— TASK DETAILS —
Check each line of the data for "Rattan", and copy the ones that have it.

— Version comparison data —
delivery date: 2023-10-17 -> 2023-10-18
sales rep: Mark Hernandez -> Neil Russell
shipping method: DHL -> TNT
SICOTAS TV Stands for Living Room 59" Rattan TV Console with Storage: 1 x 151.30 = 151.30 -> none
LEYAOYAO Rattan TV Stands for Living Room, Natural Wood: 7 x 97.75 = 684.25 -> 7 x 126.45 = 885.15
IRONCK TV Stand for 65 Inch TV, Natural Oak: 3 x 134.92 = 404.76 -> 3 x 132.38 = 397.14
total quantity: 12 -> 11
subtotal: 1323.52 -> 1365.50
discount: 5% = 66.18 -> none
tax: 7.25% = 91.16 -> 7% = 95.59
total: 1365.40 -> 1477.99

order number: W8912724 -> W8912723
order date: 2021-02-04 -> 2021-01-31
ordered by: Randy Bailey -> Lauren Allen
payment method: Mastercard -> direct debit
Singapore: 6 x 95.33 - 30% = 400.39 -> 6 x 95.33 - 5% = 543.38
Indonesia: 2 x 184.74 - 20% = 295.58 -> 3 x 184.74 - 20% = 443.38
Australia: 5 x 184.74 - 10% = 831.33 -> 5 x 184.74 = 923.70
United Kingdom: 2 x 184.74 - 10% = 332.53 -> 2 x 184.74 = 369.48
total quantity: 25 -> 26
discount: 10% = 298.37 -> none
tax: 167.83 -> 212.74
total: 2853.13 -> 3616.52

— ANSWER TO THE PROBLEM —
SICOTAS TV Stands for Living Room 59" Rattan TV Console with Storage: 1 x 151.30 = 151.30 -> none
LEYAOYAO Rattan TV Stands for Living Room, Natural Wood: 7 x 97.75 = 684.25 -> 7 x 126.45 = 885.15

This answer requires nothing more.